Thursday, March 6, 2008

Vanity Presses

Imagine you’re out shopping for a bag of potato chips. You head to your local grocery store and walk up the snacks isle. Ah, there you are. Several rows worth of potato chips. Quite a few of the bright bags sport “Made in Idaho”. The rest are a mix of tempting varieties from various other states. You make a choice from one of the other regions, and find upon inspecting the bag that the contents are horrible. Ok, so next time you try something else from the off-brands. This time you find insects. Eww. Lesson learned, you shy away from anything not made in Idaho. Had you picked that bag next to the infested one, you would’ve found a delightful treat – but you didn’t pick it. Nor is it likely that you will again.

Replace chips with books, and you have the dilemma presented through vanity presses. What is a vanity press? It is a printing service catering to writers who, for the most part, have no talent for the craft but still want to claim that they are “published”. This is the world of self-publishing, where there is nary a critical eye between the writer and the final product. They will print pretty much anything you send them. Some of these printing services are honest and straight-forward about what they do – charge fees for services rendered. Others will hide behind a guise of being a small press, but guide the hapless writer into a fee-charging service.

Self-publication is not a terrible thing in itself. Writers with no venue for their works – such as poetry, can at least get their work into a form for friends and family to appreciate. Amateur writers who just want to hand out a work or two will also find self-publication a welcome option.

Then, there’s the wannabe. He or she hasn’t the time, patience, or skill to become a good writer, but they dream of being published just the same. They just don’t want to work for it. They do, however, have money and desperation that drives them into the waiting arms of a vanity press. I’ve seen them all over MySpace proclaiming how their book “just got published”. If the damage was limited to their inevitable loss of money and dreams, it would still be a bad thing. How many writers never come to fruition after chasing these expensive short cuts to nowhere? Unfortunately, it doesn’t stop there. A lot of poorly written material from vanity presses is willingly gobbled up by Amazon.com and other vendors. These literary bombs end up right next to works from valid small presses – and end up giving small presses a very bad name.
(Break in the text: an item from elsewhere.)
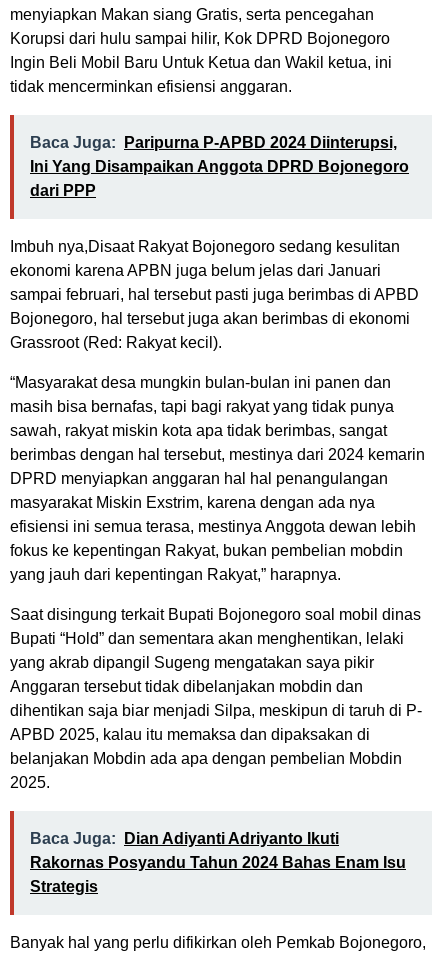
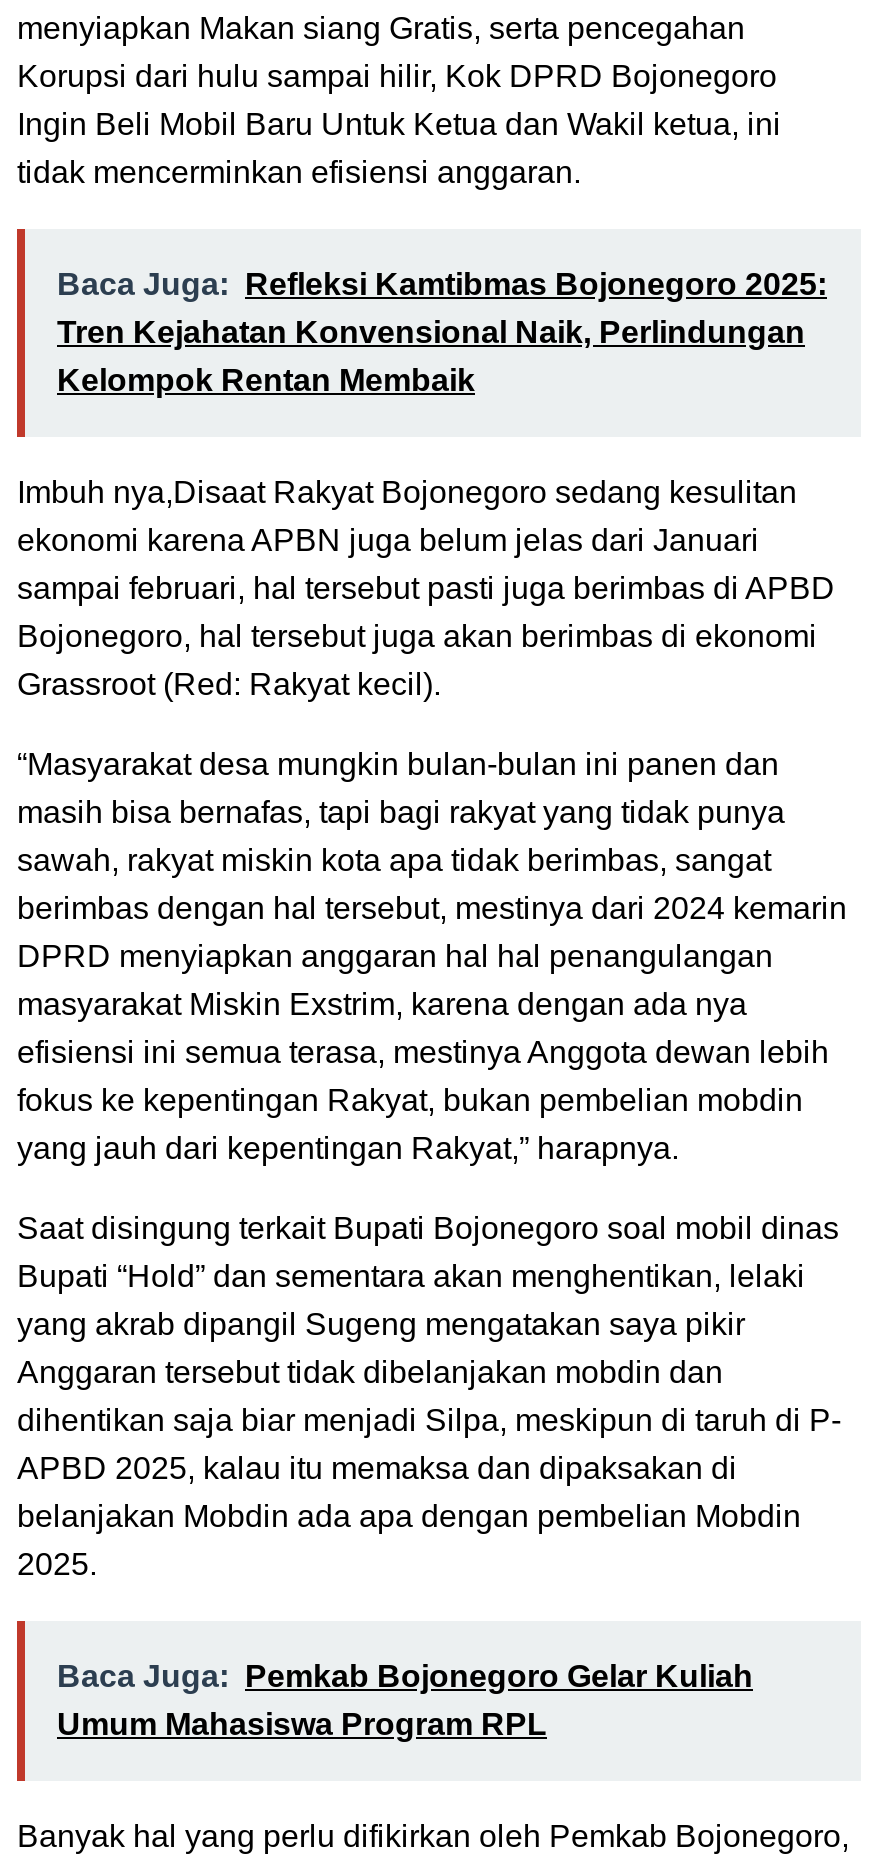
[30,134,409,198] Baca Juga: Paripurna P-APBD 2024 Diinterupsi, | Ini Yang Disampaikan Anggota DPRD Bojonegoro | dari PPP -> [57,266,827,396] Baca Juga: Refleksi Kamtibmas Bojonegoro 2025: | Tren Kejahatan Konvensional Naik, Perlindungan | Kelompok Rentan Membaik
[30,830,406,894] Baca Juga: Dian Adiyanti Adriyanto Ikuti | Rakornas Posyandu Tahun 2024 Bahas Enam Isu | Strategis -> [57,1658,753,1740] Baca Juga: Pemkab Bojonegoro Gelar Kuliah | Umum Mahasiswa Program RPL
I have had folks immediately lump me in with the self-published crowd simply because they see that I’m with a small press. It pains me to have to politely correct them on the two greatest differences. A small press pays the author, not the other way around. More importantly for the reader, a small press employs an editorial staff that are motivated to screen submissions for those kind of stories that will enhance their reputation and profits.

Right now, there is a move underway among small press publishers to establish and promote themselves through an association with set standards for admission into their fold. I hope that this effort will blossom into the sort of branding that a prospective reader can look at on a book and say “Ah, this is from a professional publisher.” Vanity presses constitute a growing threat toward credibility for both publisher and author. Only when both authors and publishers can advertise compliance to an agreed upon set of standards that screen out the junk pouring from vanity presses will both our reputations and livelihoods be properly safeguarded.

Kerry Tolan
Blade Dancer” – now available from Champagne Books
www.kmtolan.com

3 comments:

Big Mike said...

Great article, interesting topic, well written. Not bad for an AF dude.

Big Mike

Kimber Chin said...

I know publishers are very important to writers but are they important to readers?

As a reader, I remember the author name (if anything) and not the publisher. Do I know who published The Da Vinci Code? Nope. Harry Potter? Nope.

Anyone can get a book published. Selling that book is another thing entirely.

Patrica said...

Vanity Presses are wonderful...as a last resort. Personally, I wouldn't want to publish through a vanity publication for more than one reason. Expense, and two there is no support network.

Most vanity presses I've come across publish the work hand it back to you and say have fun.

I'd rather have the support and comfort of a small press...at least that way I know my concerns and questions are being taken seriously!